Chapitre 62

80 12 25
                                    


Ysaé


C'était jour de lessive.

Lever au pipiri chantant, Delly et ses des trois filles œuvraient telles des abeilles dans une ruche. Elles avaient pour taches de trier le linge avant de le mettre à tremper dans le cuvier remplit d'eau bouillante afin d'éliminer un maximum de crasse. Ensuite elles vidaient le cuvier et une fois le linge refroidit, le frottaient sur une planche incliné en l'arrosant régulièrement avec de l'eau savonneuse aromatisé à la lavande ou au thym. Après l'avoir rincer avec de l'eau froide et propre, elles «battaient» le linge pour en extraire le maximum d'eau avant de l'étendre pour qu'il soit séché. Tout ce travail était fastidieux et harassant et leur donnait de multiples callosités aux mains. Une fois le linge sec, Delly et ses filles le repassaient avec des fers coco-nèg et l'entreposaient sur les étagères dans la buanderie après les avoir soigneusement plier.

Les bras chargés du linge propre destiné au cabinet de toilette de Mlle, j'inspirai en refermant la porte de la buanderie derrière moi. Dos contre le panneau de bois, je rejetai les épaules en arrière et déroulai ma nuque pour tenter de relâcher la pression des derniers jours. J'étais à bout. Je dormais mal. Contrainte de me tourner et me retourner dans mon lit, je scrutais le vide jusqu'à ce que l'aube apparaisse. Mon paquet coincé sur la hanche, je m'apprêtais à regagner la grande maison lorsque j'aperçus Shakur qui se dirigeait vers le hangar à tabac. Il marchait d'un pas raide. Sa chemise crème tombait sur son pantalon marron dont l'ourlet effleurait ses chaussures en cuir brun foncé. Couleur qu'il était le seul esclave sur toute la plantation à porter. Sa cascade de tresses se balançait librement dans son dos, effleurant ses reins.

Nous ne nous étions pas reparler depuis Obawa. La seule fois où nous nous étions croisé c'était hier, dans la cuisine, quand la grosse Betsy m'avait demandé d'aider à servir les rafraîchissements pour Mr Salvor et son oncle. Et là, il me m'avait même pas adressé un regard. Je décidai de l'interpeller. Il me manquait. Trop. Et j'étais si attachée à lui que j'étais prête à tout pour le convaincre de m'adresser à nouveau la parole.

-Shakur?!

Il se crispa. Et un silence de mort se fit alors qu'il rivait sur moi ses yeux aussi dorés que le miel de mon pays. Il ne me rendit pas mon bonjour quand je me postai devant lui, ni ne me posa de question, se contentant de me regarder, un masque impassible figé sur son visage. Il était si froid que cela me glaça, et je pris brutalement conscience que je l'avais blessé au-delà de ce que j'imaginais.

-Arrête de faire ça, soufflai je.

-Arrête de faire quoi, Ysaé.

Il avait dit ça platement, me fusillant du regard comme si il voulait que je tombe raide morte à ses pieds.

-Arrête de m'ignorer! Hurlai je en éclatant en sanglot.
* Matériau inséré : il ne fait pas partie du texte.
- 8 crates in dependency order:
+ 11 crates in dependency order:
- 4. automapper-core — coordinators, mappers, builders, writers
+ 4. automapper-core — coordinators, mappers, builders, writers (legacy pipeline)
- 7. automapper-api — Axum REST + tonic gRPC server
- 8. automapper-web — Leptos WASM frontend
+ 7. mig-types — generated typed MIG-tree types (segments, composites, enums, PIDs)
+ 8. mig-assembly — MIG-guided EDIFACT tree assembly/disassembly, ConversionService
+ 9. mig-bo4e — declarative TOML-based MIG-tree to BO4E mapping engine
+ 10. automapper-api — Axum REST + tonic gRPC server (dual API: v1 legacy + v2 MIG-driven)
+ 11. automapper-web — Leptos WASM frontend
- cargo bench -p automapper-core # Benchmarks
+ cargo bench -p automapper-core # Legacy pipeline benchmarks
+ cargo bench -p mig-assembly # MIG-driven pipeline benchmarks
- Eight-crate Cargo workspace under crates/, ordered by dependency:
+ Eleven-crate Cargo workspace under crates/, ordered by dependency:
Prise d'hystérie, je balançai le paquet que je tenais à la main et lui labourais le buste de mes poings.

-Arrête ça, arrête de faire ça! criai je.

J'en avais plus qu'assez. Son absence et son indifférence faisaient trop mal. Je l'aimais. Peut-être pas comme il le souhaitait mais je l'aimais. Et il me manquait. Terriblement. Mes poings se refermèrent sur sa chemise alors que prise de vertiges, je m'écroulais contre son torse. J'étais sans force à cause de toute cette tension et aussi à cause du manque de nourriture car cela faisait des jours que je ne m'alimentais mal. 

D'instinct, il passa sa main à l'arrière de mon crane et me plaqua contre lui.

-Pardon pardon pardon pardon pardon pardon...scanda t-il en me serrant dans ses bras de toutes ses forces. Je te demande pardon.